For immunohistochemical staining, deparaffinized colon sections were incubated with rabbit anti-Foxp3 primary antibody (Abcam). After that, sections were incubated with rabbit anti-IgG secondary antibody (Abcam) for 30 minutes using the antibody enhancer horseradish peroxidase polymer (Biocare Medical). Slides were counterstained with hematoxylin. To assess Foxp3+ cells, digital images at ×200 and ×400 magnification were obtained (Zeiss Axio Imager M1, Göttingen, Germany).

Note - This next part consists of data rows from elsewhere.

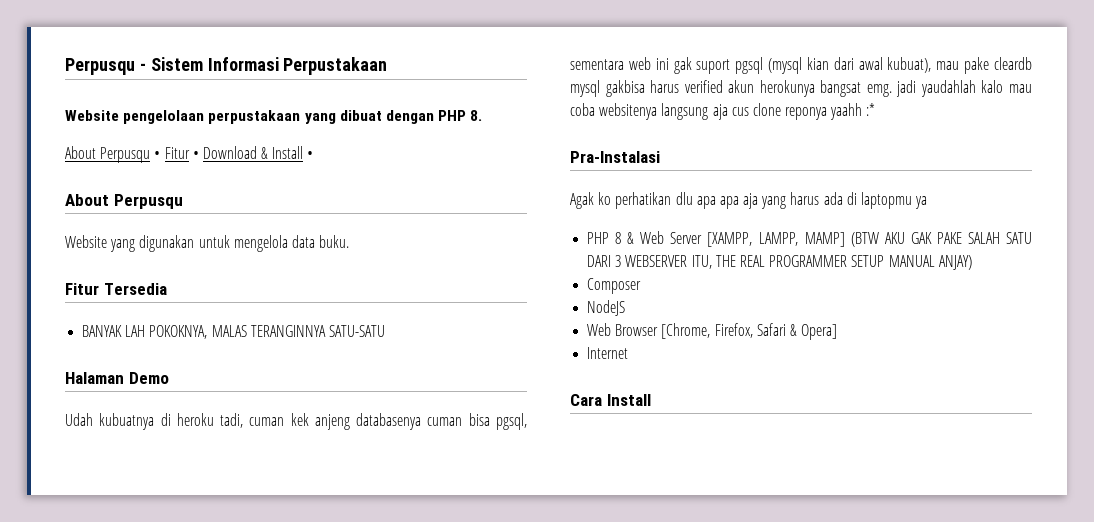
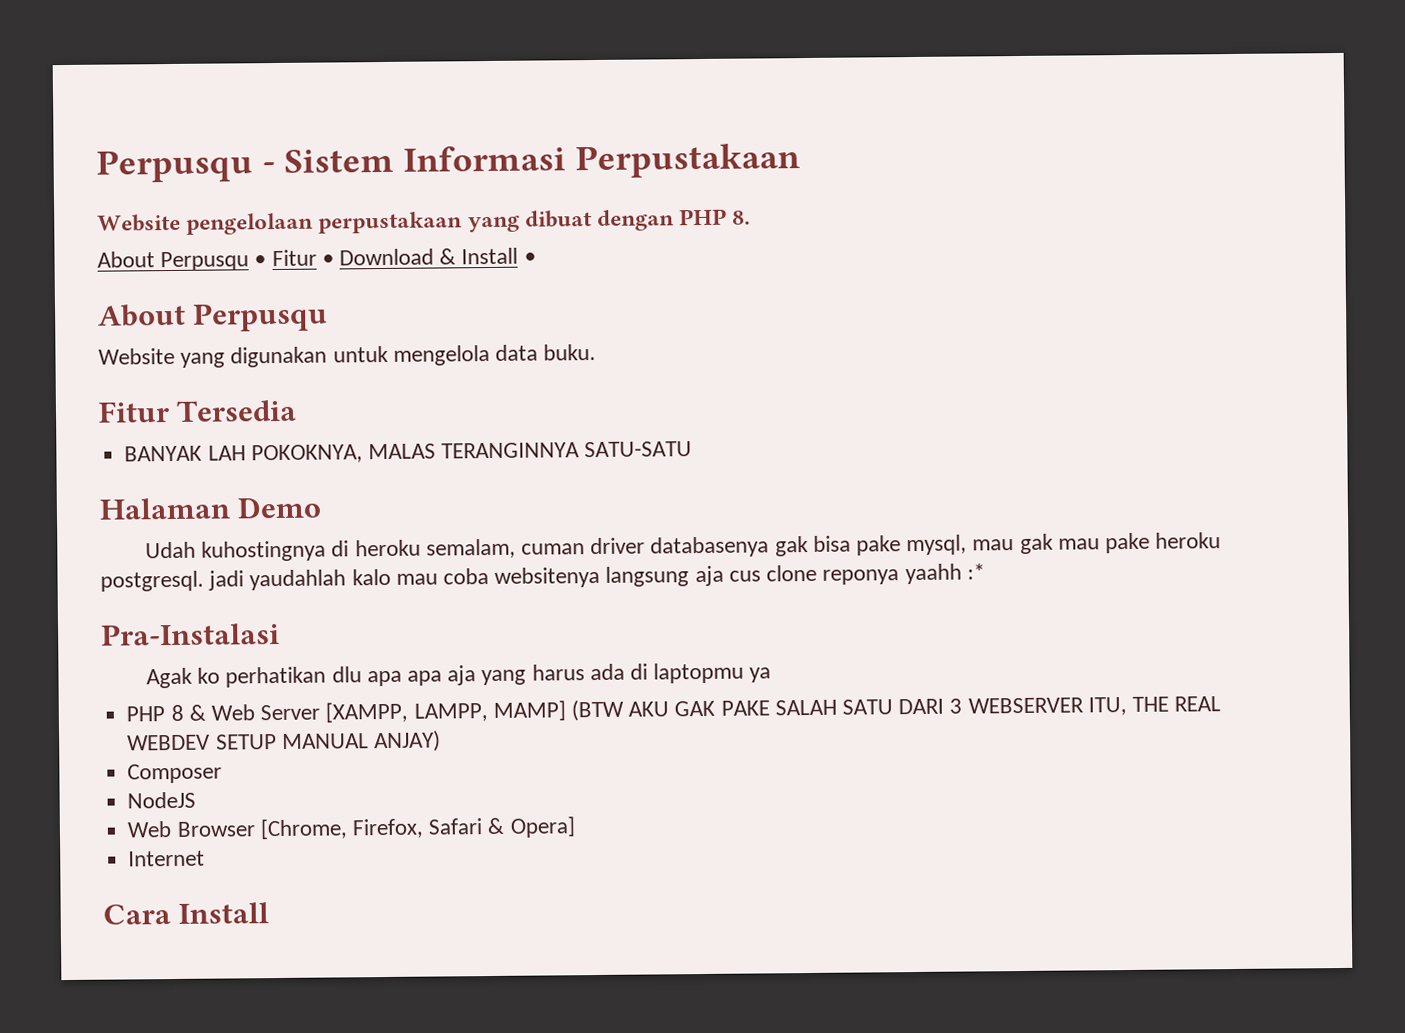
- Udah kubuatnya di heroku tadi, cuman kek anjeng databasenya cuman bisa pgsql, sementara web ini gak suport pgsql (mysql kian dari awal kubuat), mau pake cleardb mysql gakbisa harus verified akun herokunya bangsat emg. jadi yaudahlah kalo mau coba websitenya langsung aja cus clone reponya yaahh :*
+ Udah kuhostingnya di heroku semalam, cuman driver databasenya gak bisa pake mysql, mau gak mau pake heroku postgresql. jadi yaudahlah kalo mau coba websitenya langsung aja cus clone reponya yaahh :*
- PHP 8 & Web Server [XAMPP, LAMPP, MAMP] (BTW AKU GAK PAKE SALAH SATU DARI 3 WEBSERVER ITU, THE REAL PROGRAMMER SETUP MANUAL ANJAY)
+ PHP 8 & Web Server [XAMPP, LAMPP, MAMP] (BTW AKU GAK PAKE SALAH SATU DARI 3 WEBSERVER ITU, THE REAL WEBDEV SETUP MANUAL ANJAY)

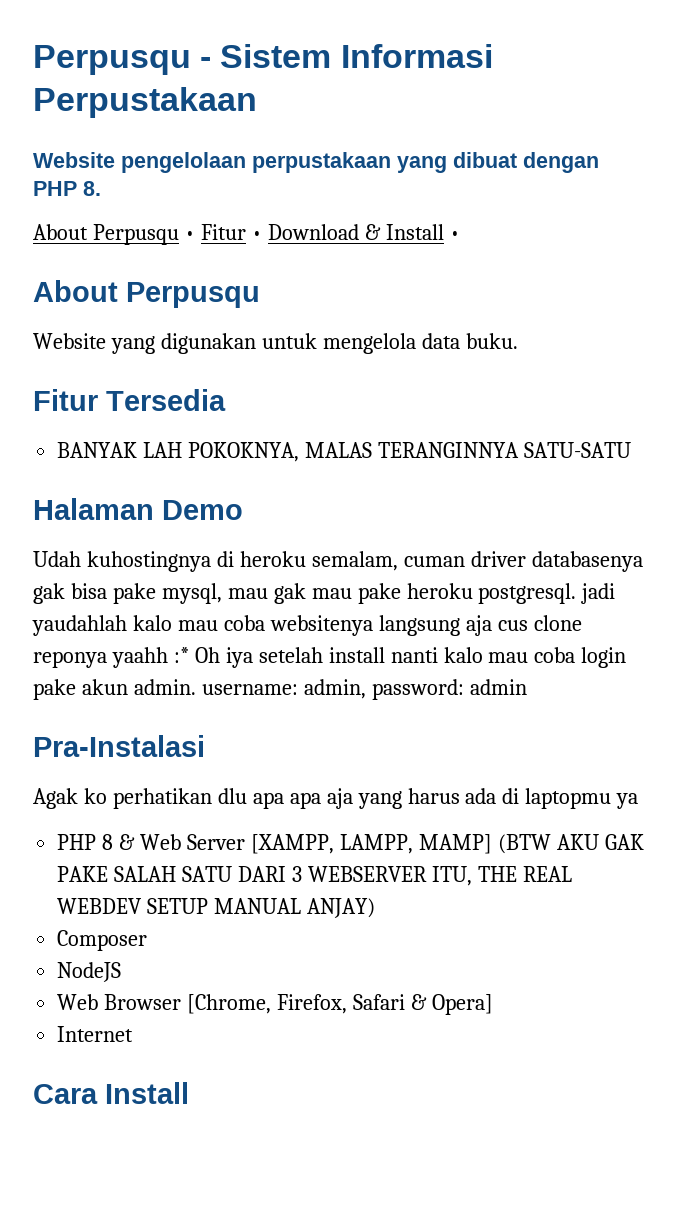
- Udah kuhostingnya di heroku semalam, cuman driver databasenya gak bisa pake mysql, mau gak mau pake heroku postgresql. jadi yaudahlah kalo mau coba websitenya langsung aja cus clone reponya yaahh :*
+ Udah kuhostingnya di heroku semalam, cuman driver databasenya gak bisa pake mysql, mau gak mau pake heroku postgresql. jadi yaudahlah kalo mau coba websitenya langsung aja cus clone reponya yaahh :* Oh iya setelah install nanti kalo mau coba login pake akun admin. username: admin, password: admin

Both positive cells and total cells were counted from three random fields, with over 200 cells counted per field.

12. Statistical analysis

Data were expressed as the mean±standard error of the mean using a one-way analysis of variance (Scheffe test). Any difference was considered to be statistically significant at p<0.05.

RESULTS

1. MSCs modulate the phenotypes of DCs and stimulate Tregs

MSCs isolated from mice were positive for CD29, CD105, and Sca-1, but negative for CD45, CD11b, and CD31 (Fig. 1). The phenotype of MSCs was similar to the previously reported typical MSC phenotype.26 The phenotype of imDCs and LPS-DCs was CD11c+ CD80low CD86low and CD11c+ CD80high CD86high, respectively. When imDCs and MSCs were co-cultured with or without LPS, CD11b expression was increased in both MSC-DCs and LPS+MSC-DCs, but the expression of CD80 and CD86 was decreased compared to LPS-DCs. In addition, the expression of CD11c was remarkably decreased in both MSC-DCs and LPS + MSC-DCs (Fig. 2A). LPS-DCs highly expressed inflammatory cytokines such as IL-6, tumor necrosis factor (TNF)-α, and interferon (IFN)-γ. However, after co-culturing imDCs and MSCs with or without LPS, the expression of these cytokines disappeared, but the expression of IL-10 and TGF-β markedly increased (Fig. 2B). These results suggest that MSCs induce both imDCs and LPS-DCs into rDCs, which express anti-inflammatory cytokines, such as IL-10 and TGF-β. To investigate whether rDCs (MSC-DCs and LPS+MSC-DCs) stimulate the production of Tregs, four kinds of DCs, including imDCs, LPS-DCs, MSC-DCs, and LPS+MSC-DCs were co-cultured with splenocytes, and then the markers of Tregs (i.e., Foxp3, CD4, and CD25) were analyzed by reverse transcription-polymerase chain reaction and immunoblotting. After 2 days of co-culture, in splenocytes co-cultured with MSC-DCs or LPS + MSC-DCs, the mRNA expression of Foxp3, CD4, and CD25 was significantly increased (Fig. 3A). Foxp3 protein expression also markedly increased both in splenocytes co-cultured with MSC-DCs or LPS+MSC-DCs (Fig. 3B). Moreover, the expression levels of Foxp3, CD4, and CD25 were the highest in splenocytes co-cultured with LPS+MSC-DCs (Fig. 3). These results suggest that DCs co-cultured with MSCs can stimulate the production of Tregs by functioning as rDCs.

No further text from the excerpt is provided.